When they canned the entire QA department, we finally accepted that things weren“™t getting better. Along with my closest peers in OpsDev, Quing, who had started us on a boxing craze, and Andres, who had the uncommon ability to explain to a party host why one of his guests was being beaten into a drooling mess, I figured that I would stick around to see the lights go out. Sure, we could try to find jobs with a future, but why hurry? The salary was pretty good, and without a QA department no new software was getting deployed anyway.

The three of us were playing hooky at the gym one afternoon when the call came. The financial backers had pulled the plug. Finally. At this point, we really didn“™t feel that bad about it. Our CTO had been deposed, the ranks of tech leadership had been gutted, and our projects were all languishing. We laughed, and congratulated ourselves for spending the final hours of the company pounding the heavy bag instead of sitting in a cubicle. Yes, in the end they finally did get us into cubicles.

Now, four years later in SoHo, in a building with no cubicles. Rumors about the rebirth had been floating around for over a year. People who had scattered to far flung points were slowly re-assembling. Despite first-hand reports, it wasn“™t real to me until I saw it with my own eyes: Chris, our CTO, is back. The software is back. The warehouse is back. And this time, the CTO is in charge. So no limos or sushi or VC money getting flushed down the toilets for fun, just printers and packing lines and kick-ass software. And this rotty building. After he finished showing me the servers, I looked around the shadowy sub-basement.

„This is a lot of room just for servers, isn“™t it?“
„Well, what I“™d like to do,“ he said, pointing at an empty wall, „is put a desk down here for myself, too.“

Hey, it“™s a step up from the utility closet.

Gatsby believed in the green light, the orgastic future that year by year recedes before us. It eluded us then, but that’s no matter – tomorrow we will run faster, stretch out our arms further… And one fine morning —
So we beat on, boats against the current, borne back ceaselessly into the past.

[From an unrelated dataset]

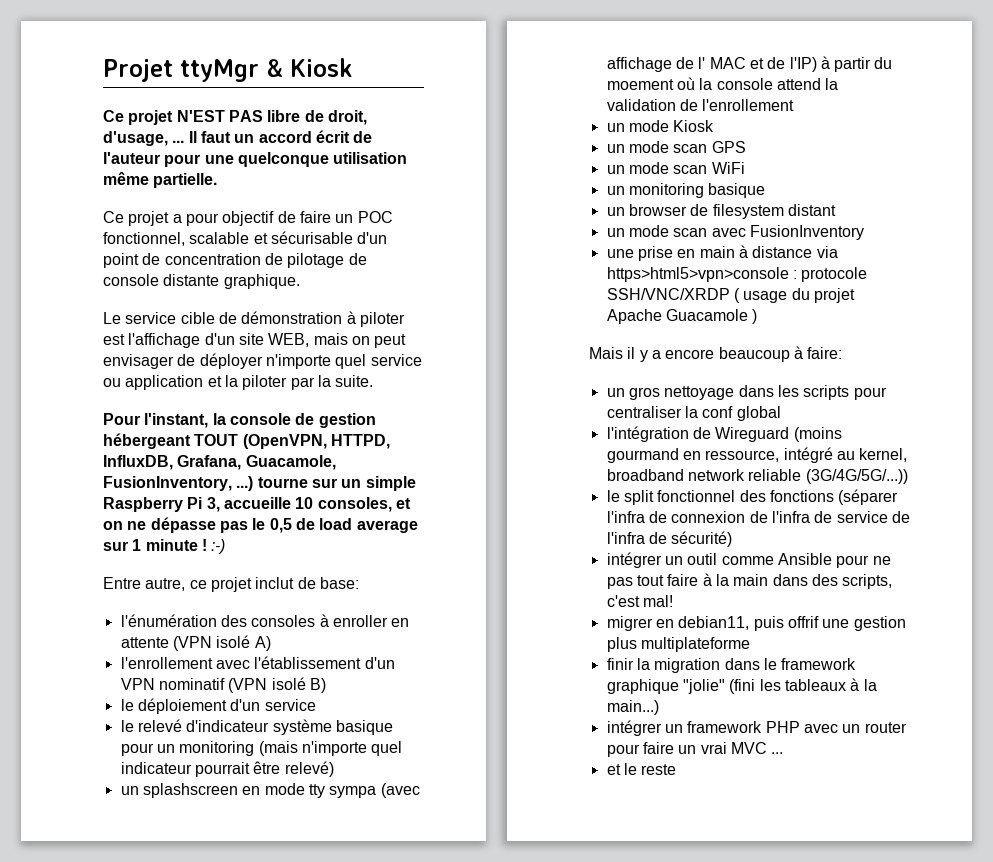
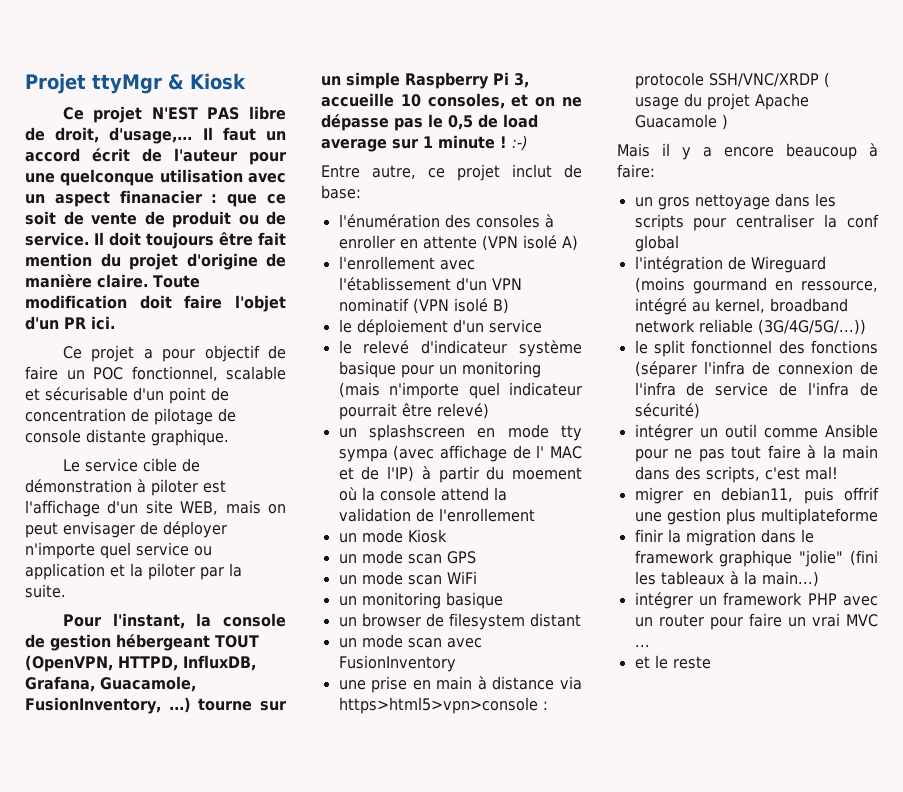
- Ce projet N'EST PAS libre de droit, d'usage, ...
+ Ce projet N'EST PAS libre de droit, d'usage,...
- Il faut un accord écrit de l'auteur pour une quelconque utilisation même partielle.
+ Il faut un accord écrit de l'auteur pour une quelconque utilisation avec un aspect finanacier : que ce soit de vente de produit ou de service. Il doit toujours être fait mention du projet d'origine de manière claire. Toute modification doit faire l'objet d'un PR ici.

— The Great Gatsby, F. Scott Fitzgerald

links of the week:
MaxDelivery.com (yes, again. shameless)
One U.S. economic security net, up for auction on EBay!
One person, one law!

4 Kommentare

  1. 01

    I really hope no comments mean everybody’s too impressed. I can’t really tell if the whole boom was like that here as well, but I somehow doubt it.

    And I didn’t know that you say Ombudsman as well over there!

  2. 02

    Impressed. Indeed.

  3. 03
    Charles

    It’s a little hard to work „ombudsman“ into casual conversation, but when you can, look out!

  4. 04

    Hi I am then Party King and I would play that party for ever. I became so addicted to games that by the time online gaming hit the scene, I was a seasoned vet at a party. Currentley I play anything from the Battlefield series from EA games on my favorit party.